In the Mask R-CNN paper the optimizer is described as follows training on MS COCO 2014/2015 dataset for instance segmentation (I believe this is the dataset, correct me if this is wrong)
We train on 8 GPUs (so effective minibatch
size is 16) for 160k iterations, with a learning rate of
0.02 which is decreased by 10 at the 120k iteration. We
use a weight decay of 0.0001 and momentum of 0.9. With
ResNeXt , we train with 1 image per GPU and the same
number of iterations, with a starting learning rate of 0.01.

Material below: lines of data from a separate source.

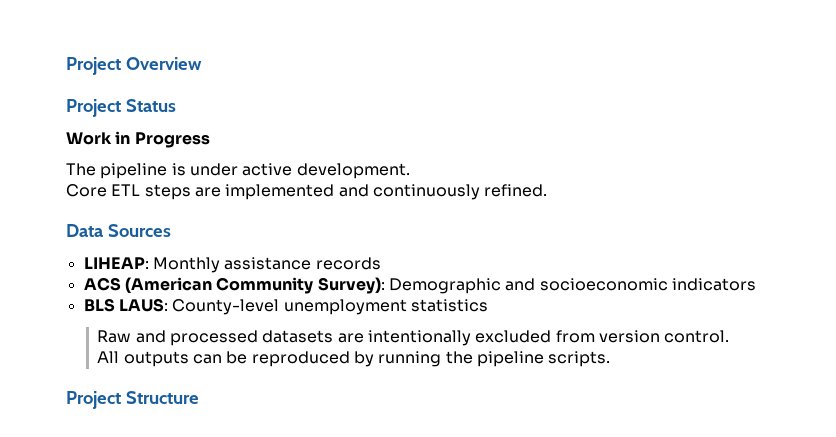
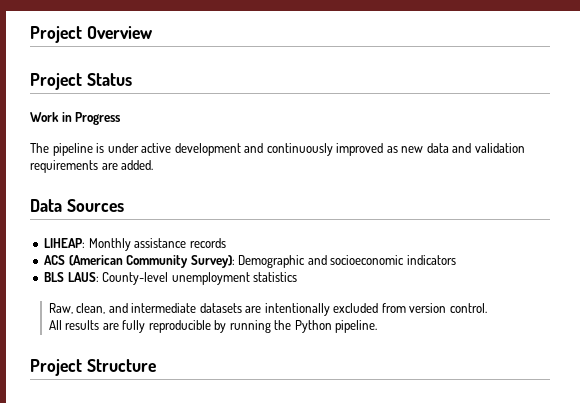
- The pipeline is under active development.
- Core ETL steps are implemented and continuously refined.
+ The pipeline is under active development and continuously improved as new data and validation requirements are added.
- Raw and processed datasets are intentionally excluded from version control.
+ Raw, clean, and intermediate datasets are intentionally excluded from version control.
- All outputs can be reproduced by running the pipeline scripts.
+ All results are fully reproducible by running the Python pipeline.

I’m trying to write an optimizer and learning rate scheduler in Pytorch for a similar application, to match this description.
For the optimizer I have:
def get_Mask_RCNN_Optimizer(model, learning_rate=0.02): optimizer = torch.optim.SGD(model.parameters(), lr=learning_rate, momentum=0.9, weight_decay=0.0001) return optimizer
For the learning rate scheduler I have:
def get_MASK_RCNN_LR_Scheduler(optimizer, step_size): scheduler = torch.optim.lr_scheduler.StepLR(optimizer, step_size=step_size, gammma=0.1, verbose=True) return scheduler
When the authors say “decreased by 10” do they mean divide by 10? Or do they literally mean subtract by 10, in which case we have a negative learning rate, which seems odd/wrong. Any insights appreciated.